The humiliations experienced can, for example, concern the work environment or may be related to inner conflicts, conflicts of conscience concerning sexuality (bad conscience, homosexuality, infidelity, masturbation, etc.). In every case, they lead to self-depreciation, and the subject, in order to protect himself from the strong mental pressure, by an inversion characteristic of subjects with a sensitive personality, then attributes the criticisms or pejorative allusions to other people.
This humiliation is going to affect all of the sensitive subject’s being and the subject then continuously conducts an elaborative testing of his/her own status in relation to other people in the form of ruminations. These ruminations constitute an attempt to compensate a devalorized self-image (humiliation). They are the expression of the central and literally vertiginous question for subjects with sensitive personality, i.e. “being good enough”. Ruminations are all the more persistent in that subjects with sensitive personality are characterized by a painful withholding of affects.
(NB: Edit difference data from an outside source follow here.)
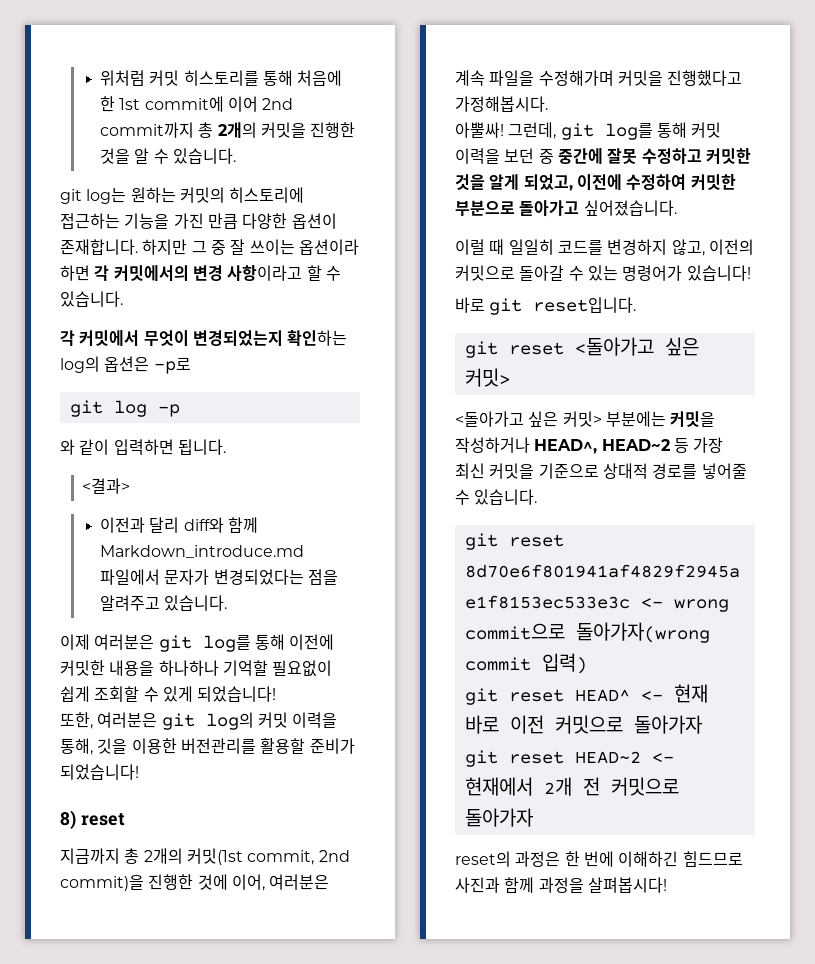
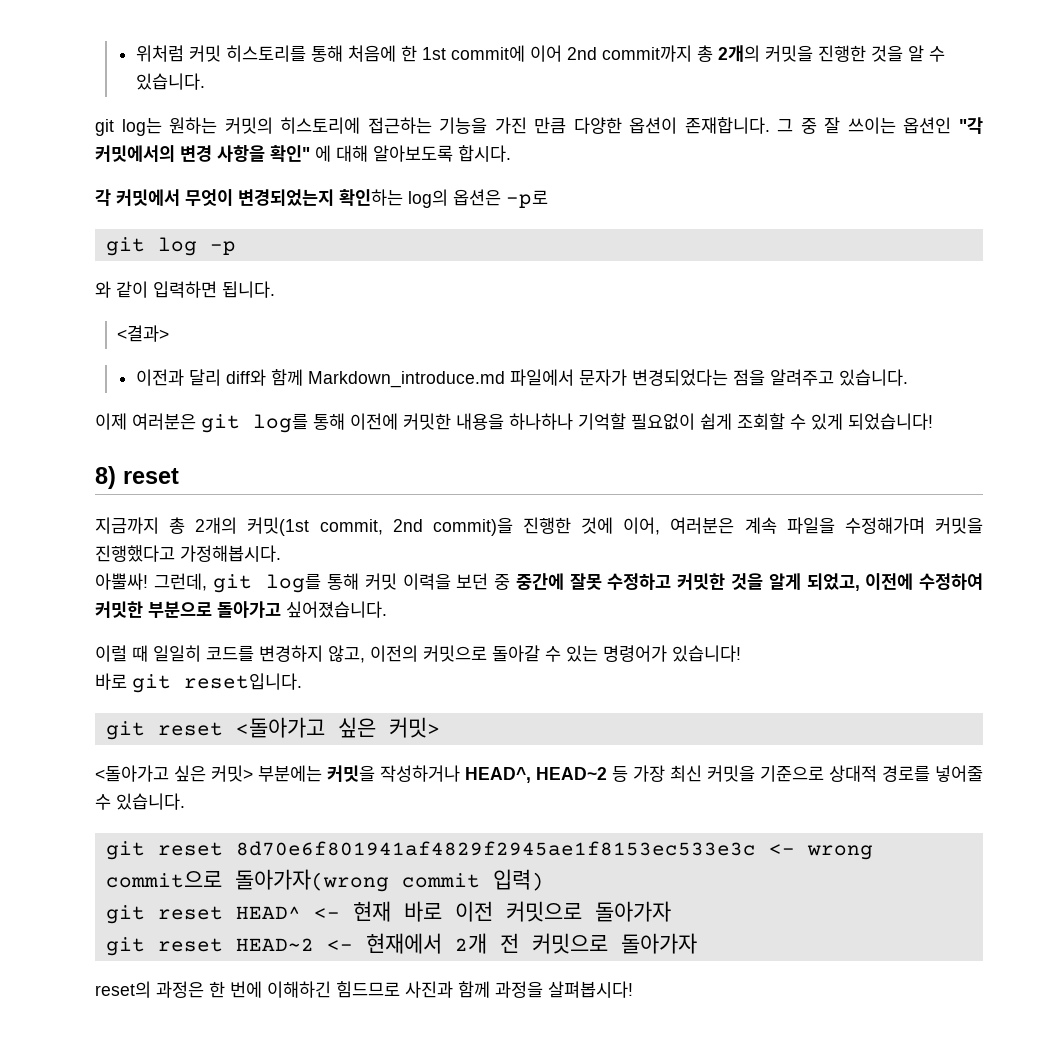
[142,239,188,255] 하지만 -> (770, 125) none
[298,239,359,255] [60,265,341,281] [60,291,123,307] 옵션이라 하면 각 커밋에서의 변경 사항이라고 할 수 있습니다. -> [903,117,983,134] [95,145,511,163] 옵션인 "각 커밋에서의 변경 사항을 확인" 에 대해 알아보도록 합시다.
[60,712,338,730] [60,738,355,755] [60,764,139,780] // 또한, 여러분은 git log의 커밋 이력을 통해, 깃을 이용한 버전관리를 활용할 준비가 되었습니다! -> (933, 421) none

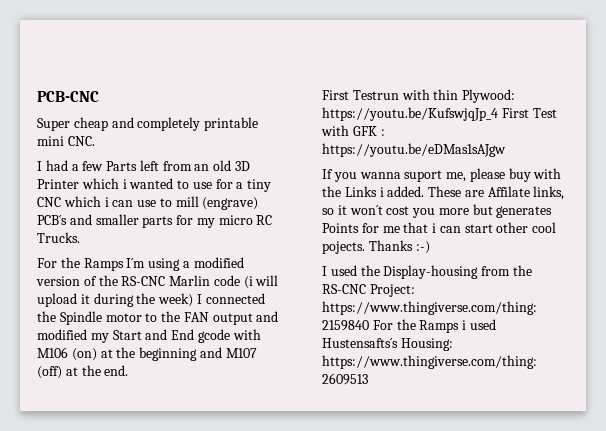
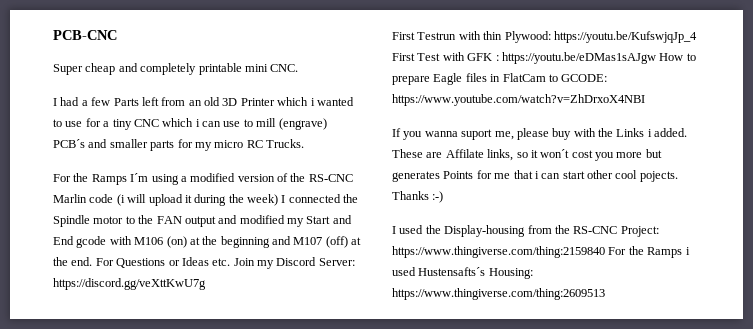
(129, 370) none -> [95,257,355,269] [53,278,206,290] For Questions or Ideas etc. Join my Discord Server: https://discord.gg/veXttKwU7g
(506, 150) none -> [659,53,696,61] [392,73,608,85] [392,94,645,106] How to prepare Eagle files in FlatCam to GCODE: https://www.youtube.com/watch?v=ZhDrxoX4NBI

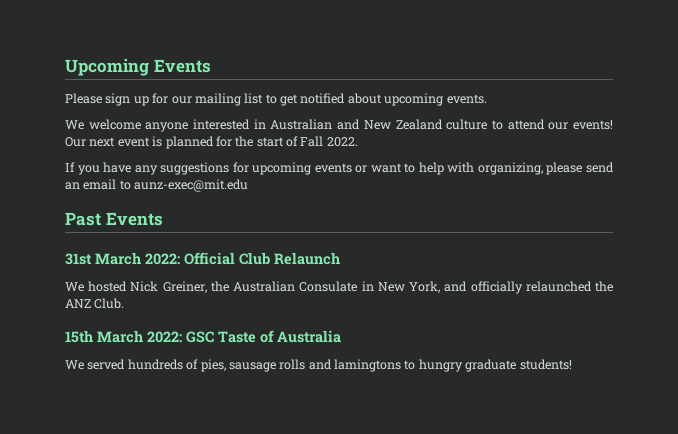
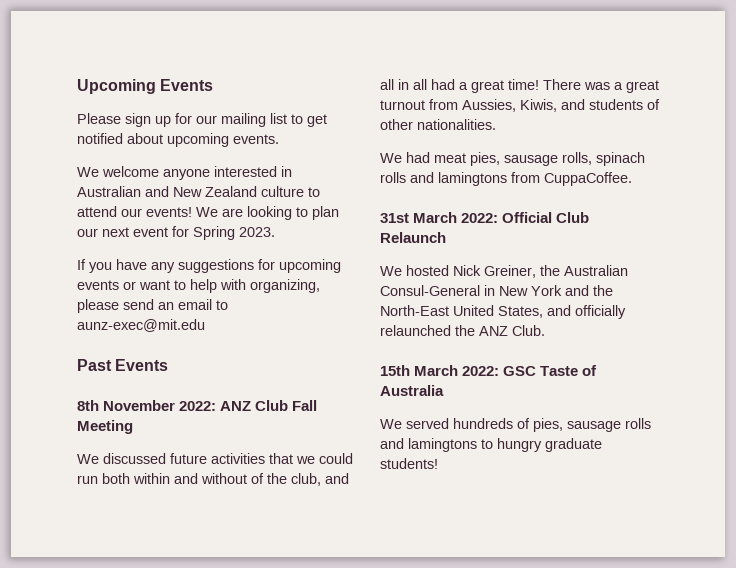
[65,136,358,149] Our next event is planned for the start of Fall 2022. -> [196,206,339,220] [77,226,275,240] We are looking to plan our next event for Spring 2023.
(163, 219) none -> [77,400,318,411] [77,420,133,434] [77,453,353,464] [77,473,349,486] [380,79,659,93] [380,99,660,112] [380,119,496,130] [380,152,645,166] [380,172,632,186] // 8th November 2022: ANZ Club Fall Meeting // We discussed future activities that we could run both within and without of the club, and all in all had a great time! There was a great turnout from Aussies, Kiwis, and students of other nationalities. // We had meat pies, sausage rolls, spinach rolls and lamingtons from CuppaCoffee.
[299,281,358,292] Consulate -> [380,285,480,296] Consul-General
[409,281,441,293] York, -> [531,285,613,296] [380,305,543,318] York and the North-East United States,

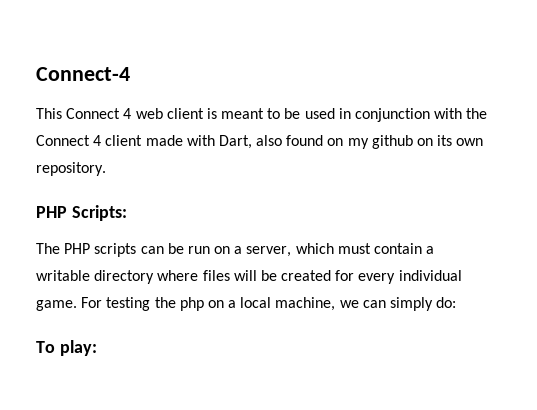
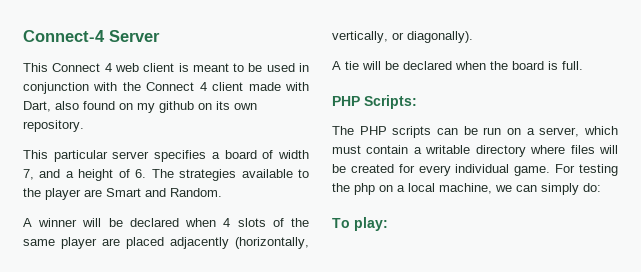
(130, 74) none -> [109,30,160,42] Server
(106, 169) none -> [23,150,309,162] [23,169,309,181] [23,188,222,200] [23,218,310,227] [23,237,309,249] [332,31,473,43] [332,61,583,70] // This particular server specifies a board of width 7, and a height of 6. The strategies available to the player are Smart and Random. // A winner will be declared when 4 slots of the same player are placed adjacently (horizontally, vertically, or diagonally). // A tie will be declared when the board is full.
They can hide behind sulking, incomprehensible passivity, and all sorts of unjustified resistance.
Following resolution of the first delusional episode, when the subject is able to critically analyse the previous delusions, it is important for somebody to choose the right moment to cautiously ask the patient, with considerable empathy, to reveal, with a maximum of details, the origin and nature of the event that triggered this episode.
On the one hand, being able to calmly talk about the experience helps to considerably decrease the mental pressure experienced by the subject and reduce the event to its true level of seriousness.
On the other hand, detailed knowledge of the conditions in which the delusions emerged is very important for the psychiatrist, who can then establish a differential diagnosis with respect to other disorders.